At dusk, electronic billboards light up all along Vermont and Western avenues. Their glowing images flick and spin, pumping life into Korean-language signs advertising everything from karaoke bars to old-country herbal cures. The aroma of garlic wafts out of countless restaurants over the largest Korean enclave outside Asia.
Even in the late '70s, when Korean business had barely put down roots here, the 5 square miles between Pico Boulevard and Melrose Avenue from Hoover Street to Crenshaw Boulevard were home to more eating places than Chinatown. In the last 10 years, growth has escalated at a turbocharged pace. Daniel Oh, president of the National Korean Restaurant Coalition, points out that in 1992, Koreatown had 160 restaurants; now it has 450. The streets are ablaze with restaurant "grand opening" banners. Dinner-time traffic can be a madhouse, with mini-mall parking lot attendants heroically juggling twice as many cars as the lots can hold.

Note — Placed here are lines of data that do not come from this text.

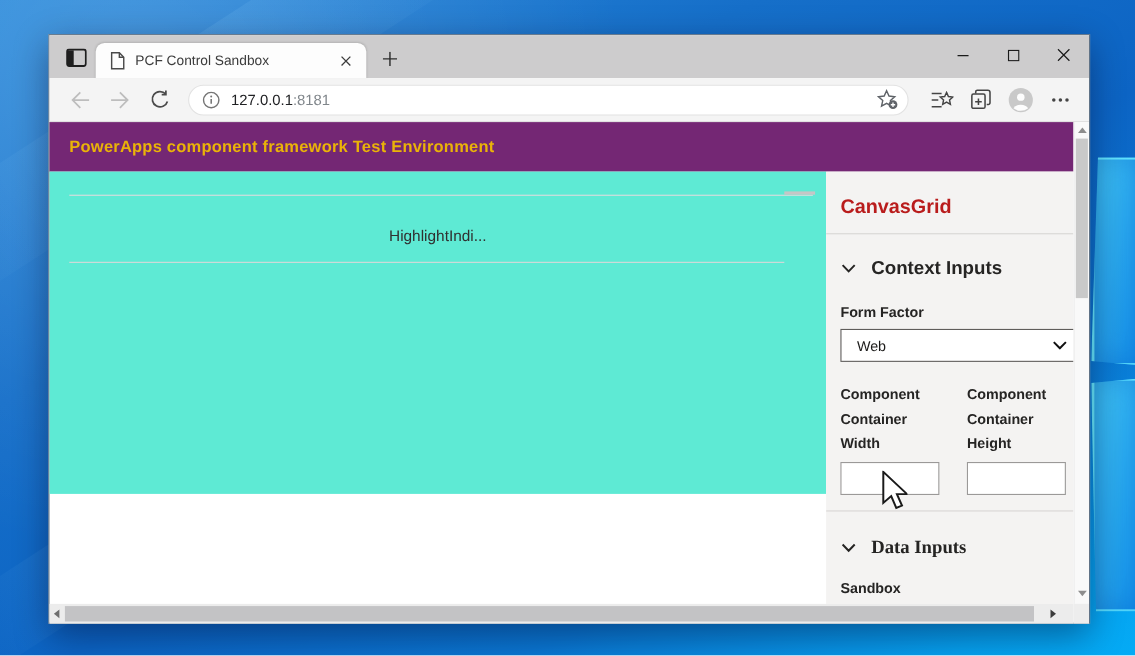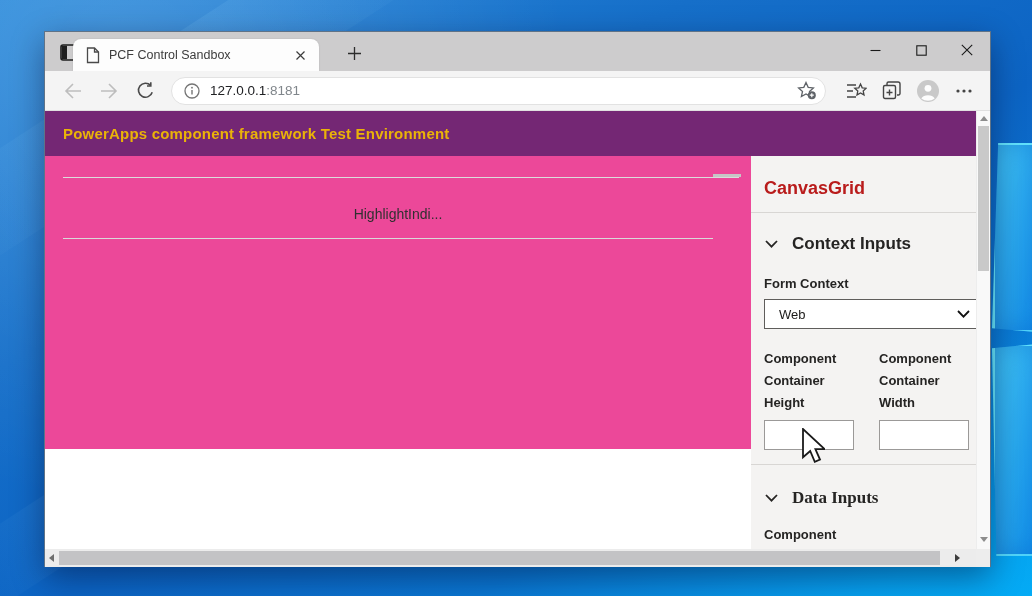--- a/index.html
+++ b/index.html
@@ -20,21 +20,21 @@
   .pane-top { top:143px; height:189px; clip-path:polygon(14% 0, 100% 0, 100% 100%, 0 98%); }
   .pane-bottom { top:344px; height:212px; clip-path:polygon(0 2%, 100% 0, 100% 100%, 10% 100%); }
 
   
   .window { position:absolute; left:44px; top:31px; width:947px; height:536px;
     border:1px solid rgba(10,40,70,.65); box-shadow:0 10px 30px rgba(0,0,30,.40); background:#fff; }
 
   
   .tabstrip { position:absolute; left:0; top:0; width:100%; height:39px; background:#cdcccd; }
   .vtabs-btn { position:absolute; left:13px; top:10px; width:22px; height:20px; display:flex; align-items:center; justify-content:center; cursor:pointer; }
-  .tab { position:absolute; left:28px; top:7px; width:246px; height:32px; background:#fdfdfd;
+  .tab { position:absolute; left:42px; top:7px; width:246px; height:32px; background:#fdfdfd;
     border-radius:8px 8px 0 0; display:flex; align-items:center; padding:0 10px 0 13px; box-shadow:0 0 2px rgba(0,0,0,.12); }
   .tab-title { font-size:12.5px; color:#3c3c3c; white-space:nowrap; overflow:hidden; flex:1; margin-left:9px; }
   .tab-close { width:18px; height:18px; display:flex; align-items:center; justify-content:center; border-radius:4px; cursor:pointer; }
   .newtab-btn { position:absolute; left:297px; top:11px; width:24px; height:20px; display:flex; align-items:center; justify-content:center; cursor:pointer; }
   .win-controls { position:absolute; right:0; top:0; height:39px; display:flex; }
   .win-btn { width:46px; height:36px; display:flex; align-items:center; justify-content:center; cursor:pointer; }
 
   
   .toolbar { position:absolute; left:0; top:39px; width:100%; height:40px; background:#f4f4f4;
     border-bottom:1px solid #e0e0e0; display:flex; align-items:center; padding:0 12px 0 14px; }
@@ -43,21 +43,21 @@
     display:flex; align-items:center; padding:0 8px 0 12px; margin:0 8px 0 4px; }
   .url-text { font-size:13.5px; color:#202124; margin-left:10px; flex:1; white-space:nowrap; }
   .url-port { color:#80868b; }
   .tb-icon { width:28px; height:28px; display:flex; align-items:center; justify-content:center; margin-left:8px; border-radius:4px; cursor:pointer; }
 
   
   .banner { position:absolute; left:0; top:79px; width:931px; height:45px; background:#742774;
     display:flex; align-items:center; padding-left:18px; }
   .banner-title { color:#eab308; font-size:15px; font-weight:600; letter-spacing:.2px; }
 
-  .main { position:absolute; left:0; top:124px; width:706px; height:293px; background:#ec4899; }
+  .main { position:absolute; left:0; top:124px; width:706px; height:293px; background:#5eead4; }
   .grid-line-top { position:absolute; left:18px; right:12px; top:21px; border-top:1px solid #dcdcdc; }
   .grid-mini-thumb { position:absolute; right:10px; top:18px; width:28px; height:3px; background:#c6c6c6; }
   .grid-header { position:absolute; left:0; top:50px; width:100%; text-align:center; font-size:14px; color:#303030; }
   .grid-line-bottom { position:absolute; left:18px; top:82px; width:650px; border-top:1px solid #d9d9d9; }
 
   
   .sidebar { position:absolute; left:706px; top:124px; width:225px; height:393px; background:#f4f3f2;
     padding:22px 3px 0 13px; overflow:hidden; }
   .panel-title { font-size:18px; font-weight:700; color:#b91c1c; }
   .hr { border-top:1px solid #d8d6d4; margin:13px -3px 0 -13px; }
@@ -225,49 +225,49 @@
       <div class="panel-title">CanvasGrid</div>
       <div class="hr"></div>
 
       <div class="section-head">
         <svg class="chev" viewBox="0 0 15 12">
             <path d="M2 3 L7.5 8.7 L13 3" fill="none" stroke="#252423" stroke-width="1.8"></path>
           </svg>
         <span class="section-label">Context Inputs</span>
       </div>
 
-      <div class="field-label ff-label">Form Context</div>
+      <div class="field-label ff-label">Form Factor</div>
       <div class="select">
         <span class="select-value">Web</span>
         <svg width="13" height="8" viewBox="0 0 13 8">
             <path d="M1 1 L6.5 6.6 L12 1" fill="none" stroke="#111" stroke-width="1.8"></path>
           </svg>
       </div>
 
       <div class="fields-row">
         <div class="field-col">
+          <div class="wrap-label">Component Container Width</div>
+          <input class="text-input" type="text" value="" style="">
+        </div>
+        <div class="field-col">
           <div class="wrap-label">Component Container Height</div>
-          <input class="text-input" type="text" value="" style="">
-        </div>
-        <div class="field-col">
-          <div class="wrap-label">Component Container Width</div>
           <input class="text-input" type="text" value="" style="">
         </div>
       </div>
 
       <div class="hr2"></div>
 
       <div class="section-head ds-head">
         <svg class="chev" viewBox="0 0 15 12">
             <path d="M2 3 L7.5 8.7 L13 3" fill="none" stroke="#252423" stroke-width="1.8"></path>
           </svg>
         <span class="section-label">Data Inputs</span>
       </div>
 
-      <div class="field-label prop-label">Component</div>
+      <div class="field-label prop-label">Sandbox</div>
     </div>
 
     <div class="vscroll">
       <div class="up"></div>
       <div class="thumb"></div>
       <div class="down"></div>
     </div>
     <div class="hscroll">
       <div class="left"></div>
       <div class="thumb"></div>

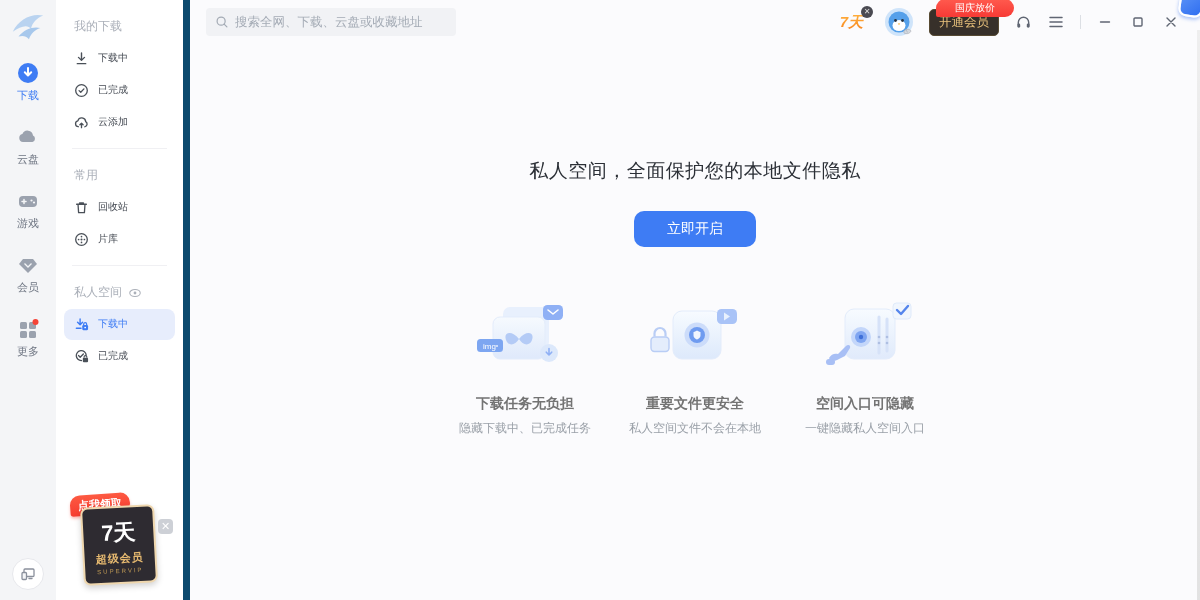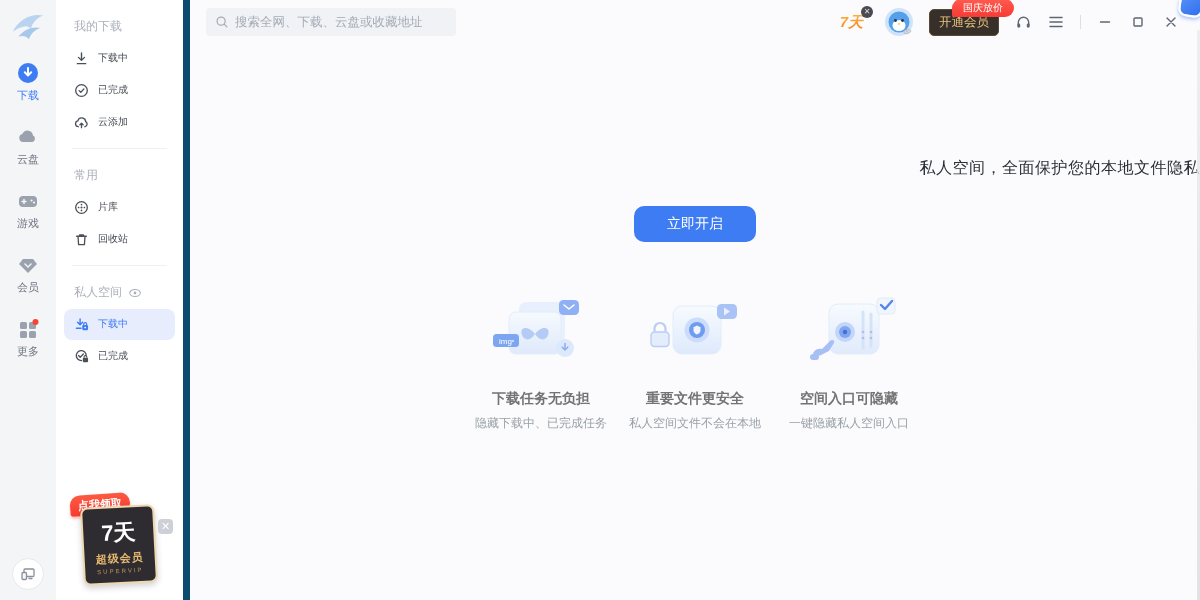--- a/index.html
+++ b/index.html
@@ -38,31 +38,31 @@
   .main { flex:1; position:relative; display:flex; flex-direction:column; }
   .topbar { height:44px; display:flex; align-items:center; padding:0 20px 0 16px; }
   .search { width:250px; height:28px; background:#f1f2f5; border-radius:4px; display:flex; align-items:center; padding:0 9px; gap:6px; }
   .search input { flex:1; border:none; outline:none; background:transparent; font-size:12.5px; color:#333; font-family:inherit; }
   .search input::placeholder { color:#a4abb5; }
   .top-right { margin-left:auto; display:flex; align-items:center; gap:15px; }
   .trial { position:relative; font-size:15px; font-weight:800; font-style:italic; background:linear-gradient(180deg,#ffb23e,#f7821d); -webkit-background-clip:text; background-clip:text; color:transparent; cursor:pointer; padding-right:6px; }
   .trial-x { position:absolute; top:-7px; right:-4px; width:12px; height:12px; border-radius:50%; background:#4a4a52; color:#ddd; font-size:8px; line-height:12px; text-align:center; font-style:normal; font-weight:normal; }
   .avatar { width:30px; height:30px; border-radius:50%; position:relative; cursor:pointer; }
   .vip-btn { position:relative; background:linear-gradient(180deg,#45猫3b33,#332c22); background:#37302a; border:1px solid #574a33; color:#eac27c; font-size:12.5px; padding:4px 9px; border-radius:5px; cursor:pointer; white-space:nowrap; }
-  .vip-badge { position:absolute; top:-11px; right:-16px; background:linear-gradient(180deg,#ff5a4e,#f73a35); color:#fff; font-size:10px; padding:2px 11px; border-radius:9px 9px 9px 2px; white-space:nowrap; }
+  .vip-badge { position:absolute; top:-11px; right:-16px; background:linear-gradient(180deg,#ff5a4e,#f73a35); color:#fff; font-size:10px; padding:2px 19px; border-radius:9px 9px 9px 2px; white-space:nowrap; }
   .tb-ico { width:18px; height:18px; display:flex; align-items:center; justify-content:center; cursor:pointer; }
   .tb-sep { width:1px; height:14px; background:#dcdfe4; }
 
   
   .hero { margin-top:114px; text-align:center; }
-  .hero-title { font-size:16px; font-weight:500; color:#2b2f36; letter-spacing:.5px;text-align:right; }
+  .hero-title { font-size:19px; font-weight:500; color:#2b2f36; letter-spacing:.5px; }
   .cta { margin-top:27px; width:122px; height:36px; background:#3e7cf4; border:none; border-radius:10px; color:#fff; font-size:14px; font-family:inherit; cursor:pointer; }
 
   
-  .features { display:flex; justify-content:center; gap:4px; margin-top:48px; }
+  .features { display:flex; justify-content:center; gap:20px; margin-top:48px; }
   .feature { width:150px; text-align:center; }
   .illus { height:88px; display:flex; align-items:flex-end; justify-content:center; }
   .f-title { font-size:14px; font-weight:bold; color:#737373; margin-top:12px; }
   .f-sub { font-size:12px; color:#9aa0a8; margin-top:7px; white-space:nowrap; }
 
   
   .corner-blip { position:absolute; top:-7px; right:-3px; width:24px; height:24px; background:linear-gradient(135deg,#5b93f7,#2f6ef0); border:2px solid #fff; border-radius:8px; transform:rotate(8deg); box-shadow:0 2px 4px rgba(47,110,240,.4); }
   .right-strip { position:absolute; top:30px; right:0; bottom:0; width:3px; background:linear-gradient(180deg,#ececec,#dedede); opacity:.85; }
 </style>
 </head>
@@ -159,35 +159,35 @@
     </div>
 
     <div class="side-div"></div>
 
     <div class="grp-hd">
       <span>常用</span>
     </div>
 
     <div class="side-item">
       <svg width="15" height="15" viewBox="0 0 16 16">
+        <path d="M2.8 4.5h10.4M6 4.3V3h4v1.3M4.3 4.8l.6 8.7h6.2l.6-8.7" stroke="#4a5058" stroke-width="1.4" fill="none" stroke-linecap="round" stroke-linejoin="round"></path>
+      </svg>
+      <span>回收站</span>
+    </div>
+
+    <div class="side-item">
+      <svg width="15" height="15" viewBox="0 0 16 16">
         <circle cx="8" cy="8" r="6.2" stroke="#4a5058" stroke-width="1.4" fill="none"></circle>
         <circle cx="8" cy="8" r="1.1" fill="#4a5058"></circle>
         <circle cx="8" cy="4.9" r=".9" fill="#4a5058"></circle>
           <circle cx="11.1" cy="8" r=".9" fill="#4a5058"></circle>
         <circle cx="8" cy="11.1" r=".9" fill="#4a5058"></circle>
           <circle cx="4.9" cy="8" r=".9" fill="#4a5058"></circle>
       </svg>
       <span>片库</span>
-    </div>
-
-    <div class="side-item">
-      <svg width="15" height="15" viewBox="0 0 16 16">
-        <path d="M2.8 4.5h10.4M6 4.3V3h4v1.3M4.3 4.8l.6 8.7h6.2l.6-8.7" stroke="#4a5058" stroke-width="1.4" fill="none" stroke-linecap="round" stroke-linejoin="round"></path>
-      </svg>
-      <span>回收站</span>
     </div>
 
     <div class="side-div"></div>
 
     <div class="grp-hd">
       <span>私人空间</span>
       <svg width="14" height="14" viewBox="0 0 16 16">
         <ellipse cx="8" cy="8" rx="6" ry="4" stroke="#abb0b9" stroke-width="1.2" fill="none"></ellipse>
         <circle cx="8" cy="8" r="1.6" fill="#abb0b9"></circle>
       </svg>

The Ambassador district along Wilshire Boulevard is Koreatown's newest status address. Here the ghostly closed Perino's and shuttered Cocoanut Grove nightclub recall the glamour era of wining and dining Hollywood royalty. The office towers that emptied in the '80s, when many Fortune 500 companies moved away, now hold Korean banks and professional offices. At the corner of Wilshire Boulevard and Alexandria Avenue, the Brown Derby Plaza, built on the site of the illustrious restaurant where the Cobb salad was born, is filled with Korean-owned pubs, discos and eating spots.
Morangak, on the top floor, serving dishes from the North Korean city of Pyongyang, is patterned after a chain in South Korea. The laminated menu pictures the principal dishes: dumplings stuffed with pheasant, regional noodle bowls, the colorful vegetable dish goldongban and a fabulous stew of six or seven kinds of wild mushroom in a deeply flavored beef broth.
Up the street at the Wilshire B.B.Q. House, businesspeople are still finalizing deals at 2 a.m. In time-honored tradition they converse over soju--aptly called Korean vodka--and spicy dried octopus or seafood pancakes.
At Wilshire and Kingsley, you can sit down to a bubbling caldron of soon dubu (sometimes spelled sun dubu) 24 hours a day at BCD Tofu House. The fresh soft tofu is infused with a ferocious chile broth served so hot it cooks the raw egg served on the side. There's a choice of meats, seafood and vegetable toppings.